Воцарилось молчание.
Я упросил начальников отправить мальчугана и его слепую бабку на телеге в ближайшее село.
— А мама? — спросил он.
— Она придет потом.
Женщину расстреляли, едва телега превратилась в пятнышко на бескрайней равнине.
Наверняка он узнал, как поступили с его матерью, и наверняка его песенка о чердаке стала еще более горькой.

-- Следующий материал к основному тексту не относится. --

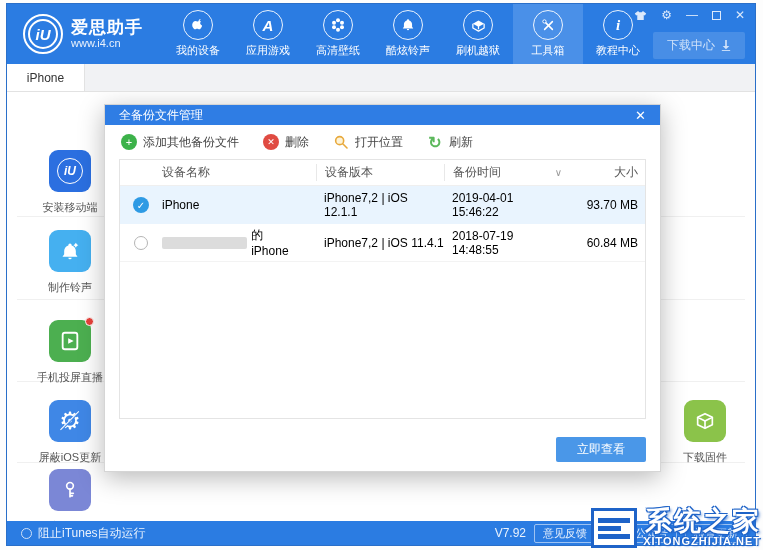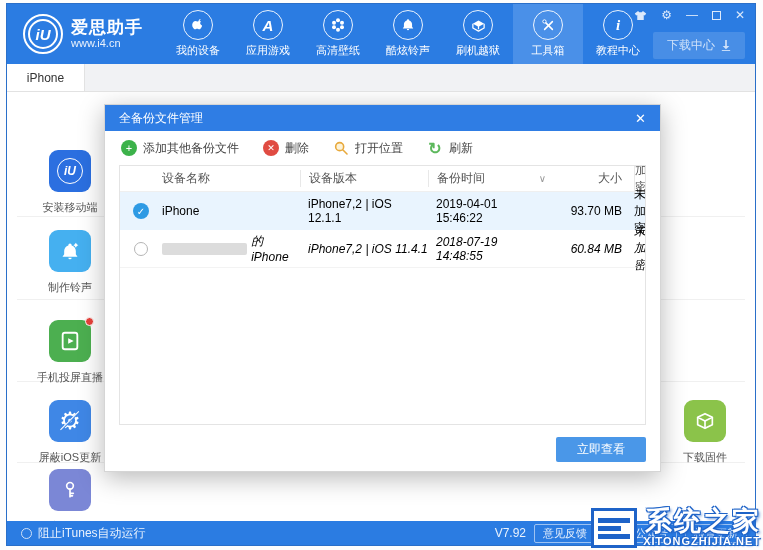"全备份文件管理" .modal-titlebar { height: 26px -> 20px }
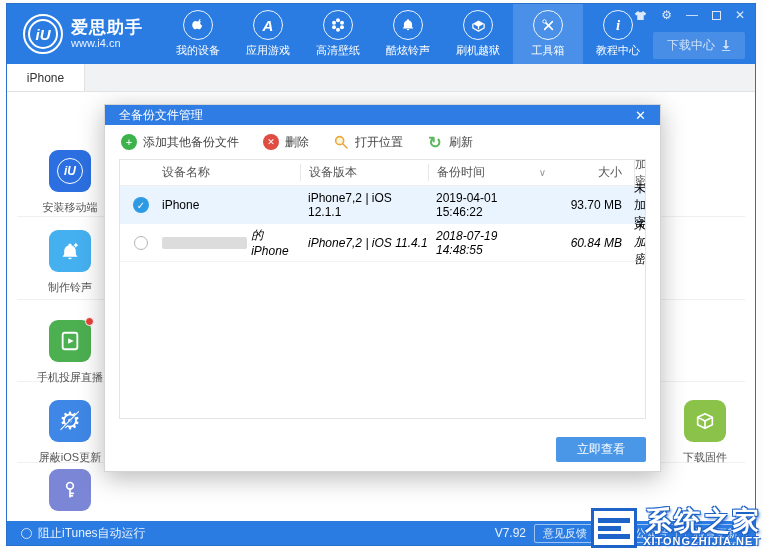"设备版本" .c-ver { margin-left: none -> 16px }
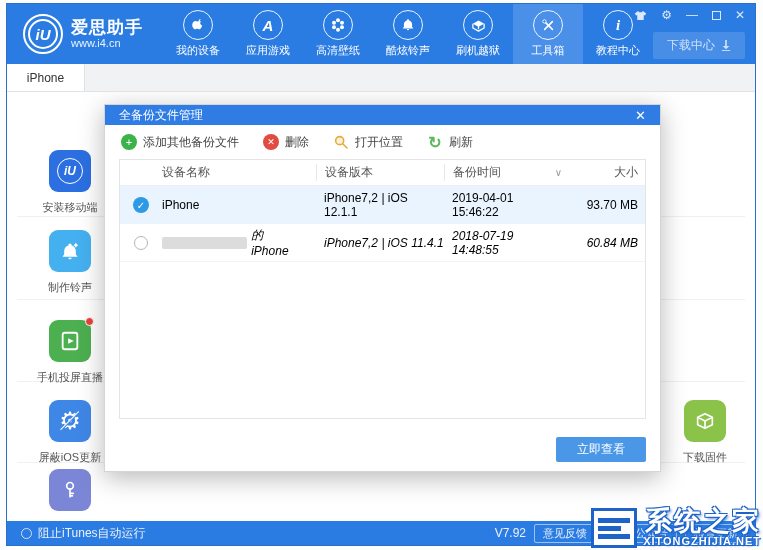"的 iPhone" .trow.r2 { font-style: italic -> none }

Я вспомнил о мальчугане и его страхах, сидя в одиночестве и мысленно возвращаясь назад, ко дням своего детства.
У нас дома тоже был чердак. Я усаживался в старое ненужное седло, один в мире отвергнутых вещей, которые потеряли прежнюю форму и приобретали новую, в зависимости от поры суток и моих настроений, в зависимости от света, что деформировал их, в зависимости от того, радовался я или грустил. Я мчался вперед навстречу событиям, жаждал, чтоб что-нибудь произошло, чтоб что-нибудь случилось в туманных детских грезах, которые причудливо изменялись, нереальные, подобно вещам в полутьме чердака.
Этот чердак создавал меня, как создавали многие иные места и обстоятельства, встречи, люди, я возникал в тысячах изменений, и мне казалось, что с каждой новой переменой все прежнее исчезает, растворяется, лишенное значения, в туманах ушедшего. А потом, всегда вновь и неожиданно, я обнаруживал следы всего, что было, словно живые раскопки, словно свои собственные отложения, и они становились дорогими и прекрасными, несмотря на то что были старыми и некрасивыми. Эту заново открываемую нерастраченную часть собственного существа, что не была только воспоминанием, украшало время и возвращало назад из неведомых далей, воедино соединяя меня с ней. И она существовала двояко, как частица моего теперешнего я и как воспоминание. Как настоящее и как исходное.